- Research article
- Open Access
Off-clamp partial nephrectomy has a positive impact on short- and long-term renal function: a systematic review and meta-analysis
BMC Nephrology volume 19, Article number: 188 (2018)
Ongoing efforts are focused on shortening ischemia intervals as much as possible during partial nephrectomy to preserve renal function. Off-clamp partial nephrectomy (off-PN) has been a common strategy for to avoid ischemia in small renal tumors. Although studies comparing the advantages between off-PN with conventional on-clamp partial nephrectomy (on-PN) have been reported, the impact on short- and especially long-term renal function of the two surgical methods has not been discussed seriously and remained unclear. Our purpose is to evaluate the impact on short- (within postoperative 3 months) and long-term (postoperative 6 months or longer) renal function of off-PN compared with that of on-PN.
We comprehensively searched databases, including PubMed, EMBASE, and the Cochrane Library, without restrictions on language or region. A systematic review and cumulative meta-analysis of the included studies were performed to assess the impact of the two techniques on short- and long-term renal function.
A total of 23 retrospective studies and 2 prospective cohort studies were included. The pooled postoperative short-term decrease of estimated glomerular filtration rate (eGFR) was significantly less in the off-PN group (weighted mean difference [WMD]: 4.81 ml/min/1.73 m2; 95% confidence interval [CI]: 3.53 to 6.08; p < 0.00001). The short-term increase in creatinine (Cr) level in the on-PN group was also significant (WMD: − 0.05 mg/dl; 95%CI: − 0.09 to − 0.00; p = 0.04). Significant differences between groups was observed for the long-term change and percent (%) change of eGFR (p = 0.04 and p < 0.00001, respectively) but not for long-term Cr change (p = 0.40). The postoperative short-term eGFR and Cr levels, but not the postoperative long-term eGFR, differed significantly between the two groups. The pooled odds ratios for acute renal failure and postoperative progress to chronic kidney disease (stage≥3) in the off-PN group were found to be 0.25 (p = 0.003) and 0.73 (p = 0.34), respectively, compared with the on-PN group.
Off-PN exerts a positive impact on the short- and long-term renal function compared with conventional on-PN. Given the inherent limitations of our included studies, large-volume and well-designed RCTS with extensive follow up are needed to confirm and update the conclusion of this analysis.

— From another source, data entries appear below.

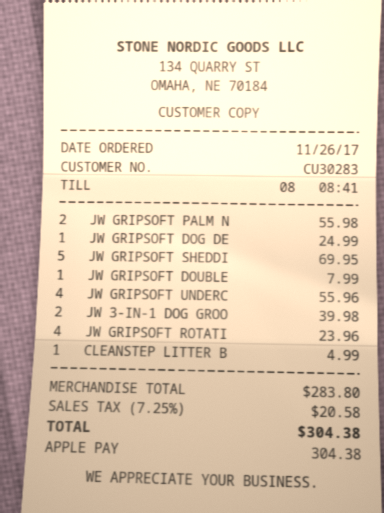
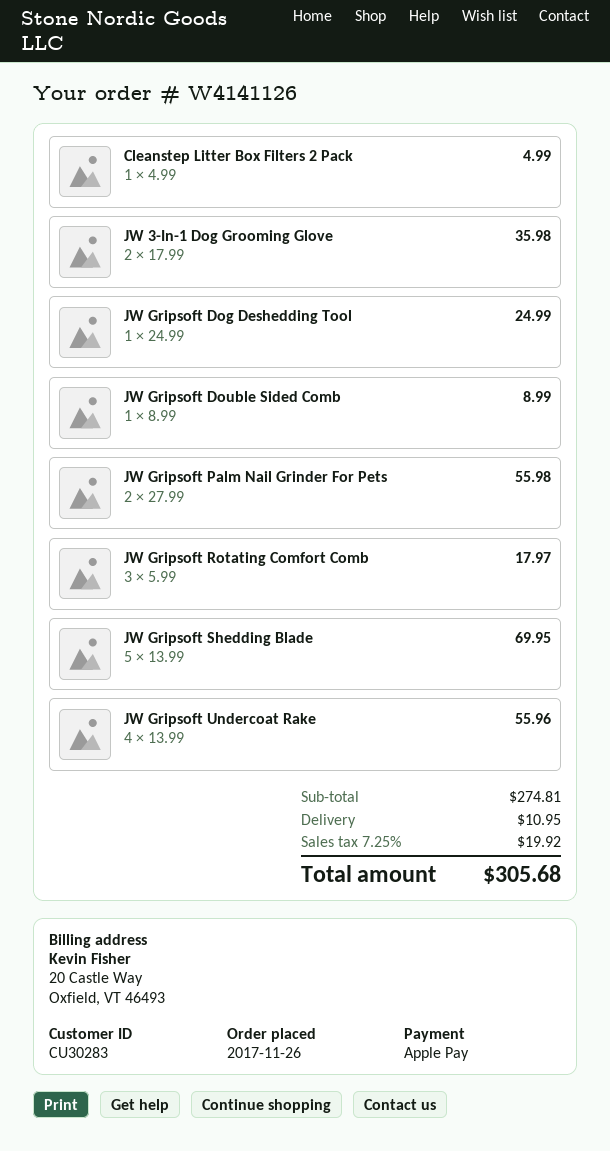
JW GRIPSOFT DOUBLE: 1 for 7.99 -> 1 for 8.99
JW 3-IN-1 DOG GROO: 2 for 39.98 -> 2 for 35.98
JW GRIPSOFT ROTATI: 4 for 23.96 -> 3 for 17.97
subtotal: 283.80 -> 274.81
shipping: none -> 10.95
tax: 7.25% = 20.58 -> 7.25% = 19.92
total: 304.38 -> 305.68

Scholars agree that the partial nephrectomy for small renal mass is advantageous over radical nephrectomy in terms of renal function [1, 2]. The conventional partial nephrectomy technique includes the clamping of the renal artery (on-PN); this method allows tumor resection and renal reconstruction in a relatively bloodless field [3,4,5]. However, occluding the renal artery places the remaining nephrons at risk of ischemia−reperfusion injury and mitigates the renoprotective purpose of surgery [3, 6]. Shorter ischemia intervals have been correlated with better renal functional preservation [7, 8]. Off-clamp partial nephrectomy (off-PN) has been a common strategy to avoid ischemia in small renal tumor. Although a consensus has been reached on off-PN risking more blood loss, the impact of the two methods on the change of postoperative short- and long-term renal function remains unclear [1, 9]. Therefore, we systematically searched and analyzed the clinical studies comparing off-PN with on-PN for small renal masses published until January 2018 to assess the methods’ impact on short- and long-term renal function.
The literature search methods, inclusion and exclusion criteria, outcome measures, and statistical analysis methods were well defined in a prospective protocol.

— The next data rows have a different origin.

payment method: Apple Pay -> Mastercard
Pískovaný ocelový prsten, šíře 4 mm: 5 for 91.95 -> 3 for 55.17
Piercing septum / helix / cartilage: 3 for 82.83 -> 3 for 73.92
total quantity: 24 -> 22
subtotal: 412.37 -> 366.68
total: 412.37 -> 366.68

A literature search was performed in January 2018 with no restriction to region or language. The primary sources were the electronic databases of PubMed, EMBASE, and the Cochrane Library. The following terms and their combinations were searched as follows: (“partial nephrectomy” OR “nephron sparing surgery” [Title/Abstract]) and (“clamp*” OR “ischemia” [Title/Abstract]). Our computer search was supplemented with manual searches of reference lists of all retrieved review articles. When multiple studies were reported by the same institution and/or authors, the most complete report was included in our analysis.
Inclusion and exclusion criteria
All retrospective or prospective comparative studies (cohort or case−control studies) containing a comparison of off-PN and on-PN with or without a third group, such as cold-ischemia partial nephrectomy, and those providing available data to assess postoperative renal function, were included. Animal experimental studies, editorials, letters to the editor, review articles, case reports, conference abstracts, studies without available data about postoperative renal function, and non-comparative studies were excluded.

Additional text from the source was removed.